Strangely enough, the Constitution did not specifically vest the legislative power of the Republic in the National Assembly. This may have been the case because, as we will see shortly, it gave the president extensive control over legislation and authority to issue instruments having the force of law. It did not prescribe any specific number of days, or the times, for which the assembly must meet. The Speaker could call it to session at the request of one third of its membership, and the president could summon and prorogue it from time to time.

The Assembly was not empowered to override the president’s veto. If he declined assent to a bill it had passed, and if it passed the bill again, in its original version or with amendments, with a two-thirds majority of its total membership, it would resubmit the bill to him. If he still did not like it, he could submit it to a referendum to be conducted among the members of the Electoral College (80,000 “basic democrats”). It would become law only if it passed that hurdle.

The Assembly could not take up and pass legislation that would require, for its implementation, expenditure of public funds without the president’s prior approval. Thus the Constitution, in effect, deprived it of the authority to legislate on its own initiative, in that it is hard to imagine a law that would require no public funds whatsoever for its execution.

The president could make and promulgate any number of ordinances, having the force of law, at times when the National Assembly was not in session.

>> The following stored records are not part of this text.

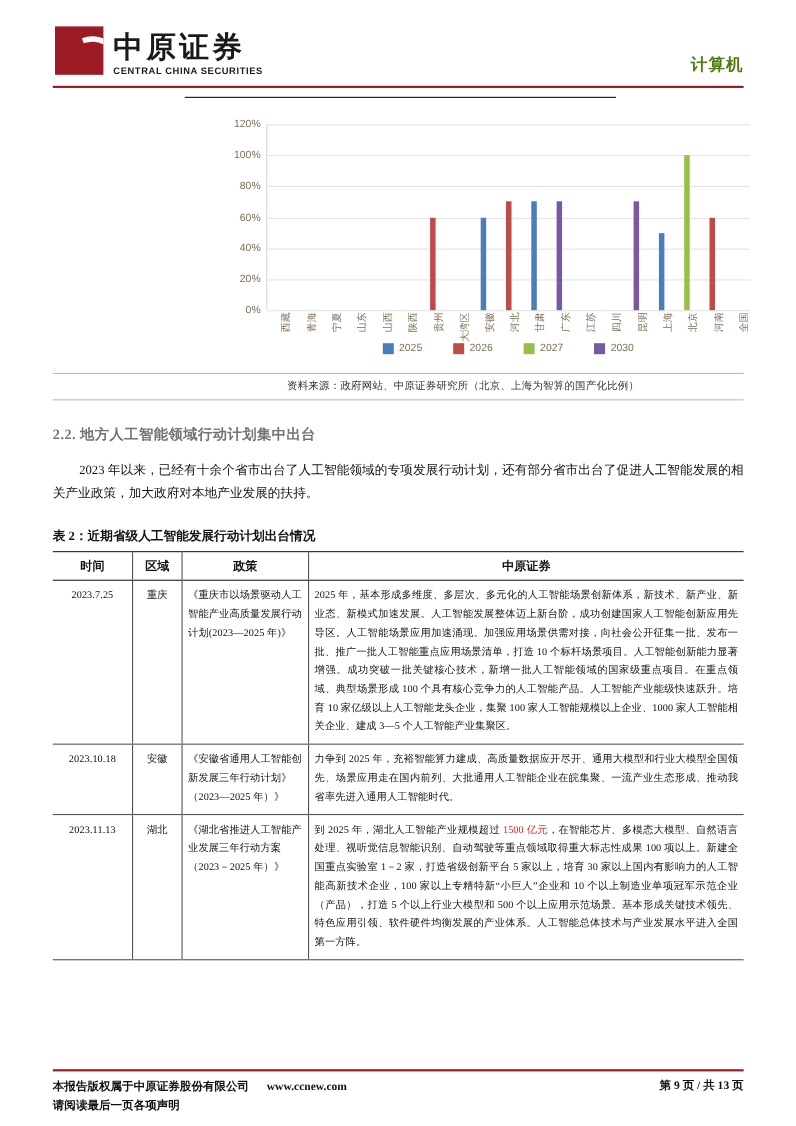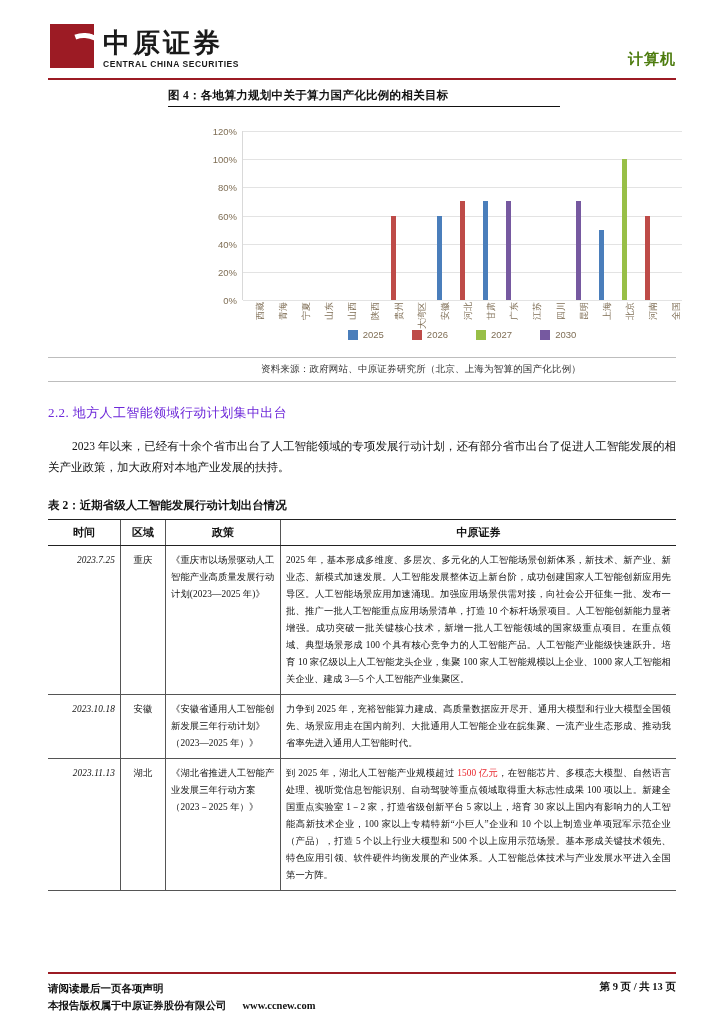"图 4：各地算力规划中关于算力国产化比例的相关目标" span { html: <span>图 4：各地算力规划中关于算力国产化比例的相关目标</span> -> none }
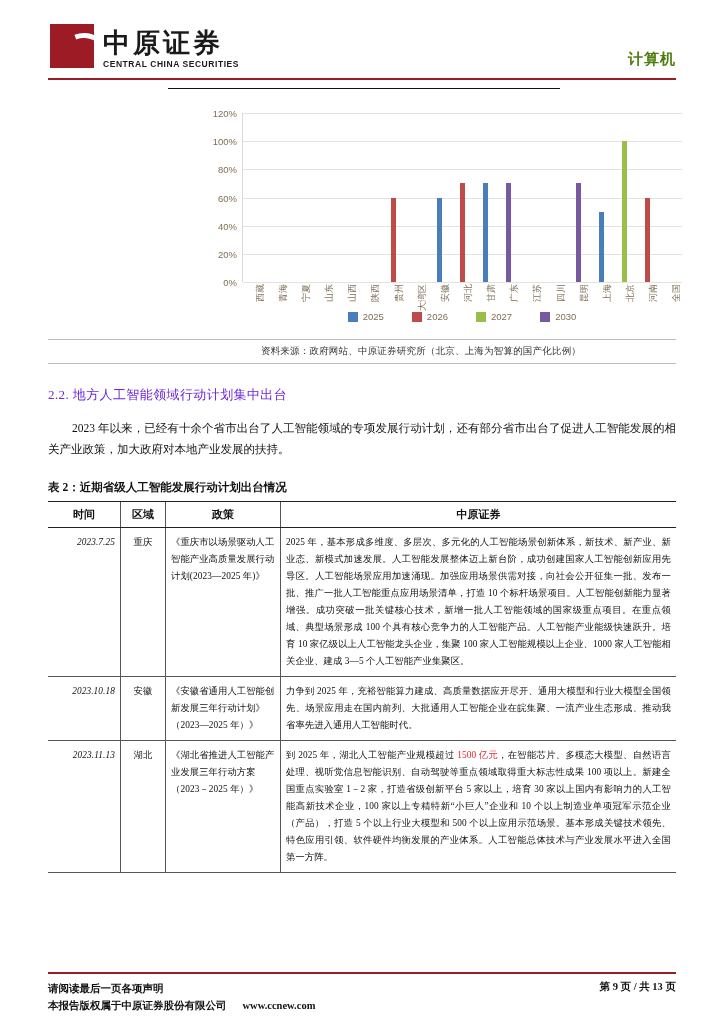"2.2. 地方人工智能领域行动计划集中出台" .section-head { color: #6d28d9 -> #737373; font-weight: normal -> bold }
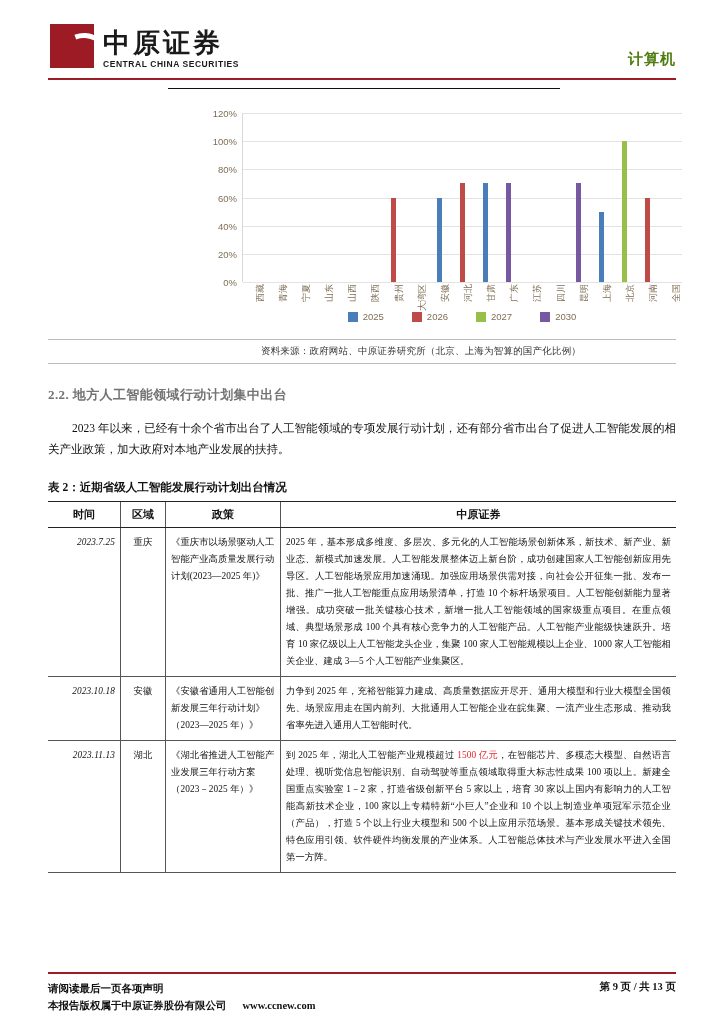"2023.7.25" td.c-time { font-style: italic -> none; text-align: right -> center }
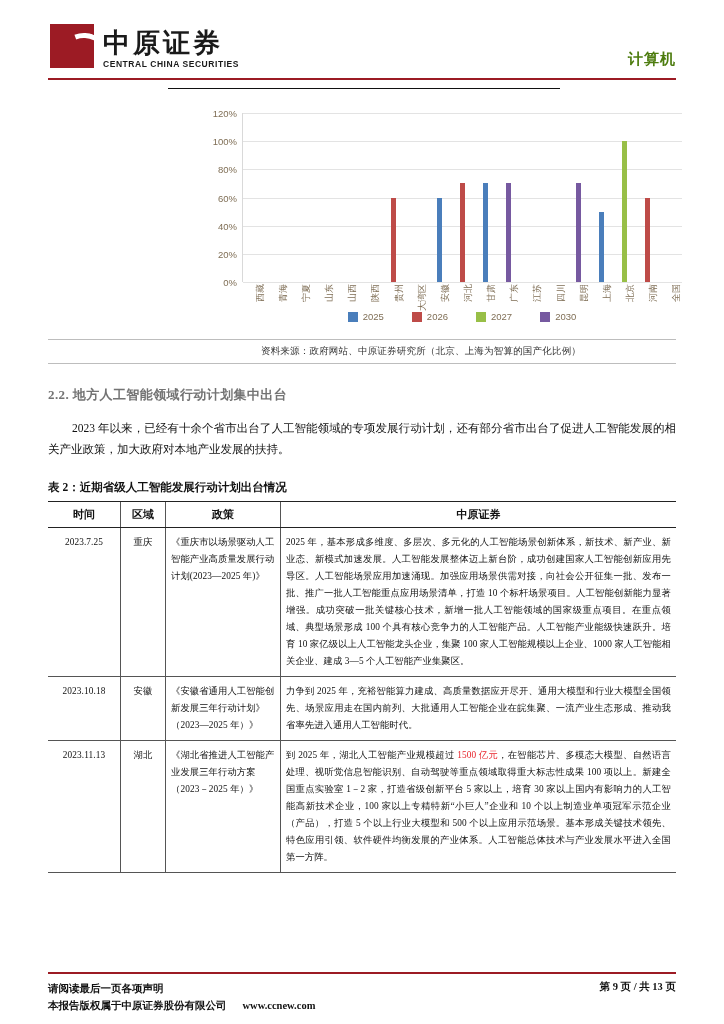"请阅读最后一页各项声明" div { order: before "本报告版权属于中原证券股份有限公司 www.ccnew.com" -> after "本报告版权属于中原证券股份有限公司 www.ccnew.com" }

An ordinance so made could remain in effect for as long as six months if the Assembly had not been called to session during that time, and for 42 days after its first meeting following the promulgation of the said ordinance. The president could also promulgate ordinances, as he might deem fit, while a proclamation of emergency he had issued remained in force even if the National Assembly was in session at the time. The Assembly would not have the power to annul them.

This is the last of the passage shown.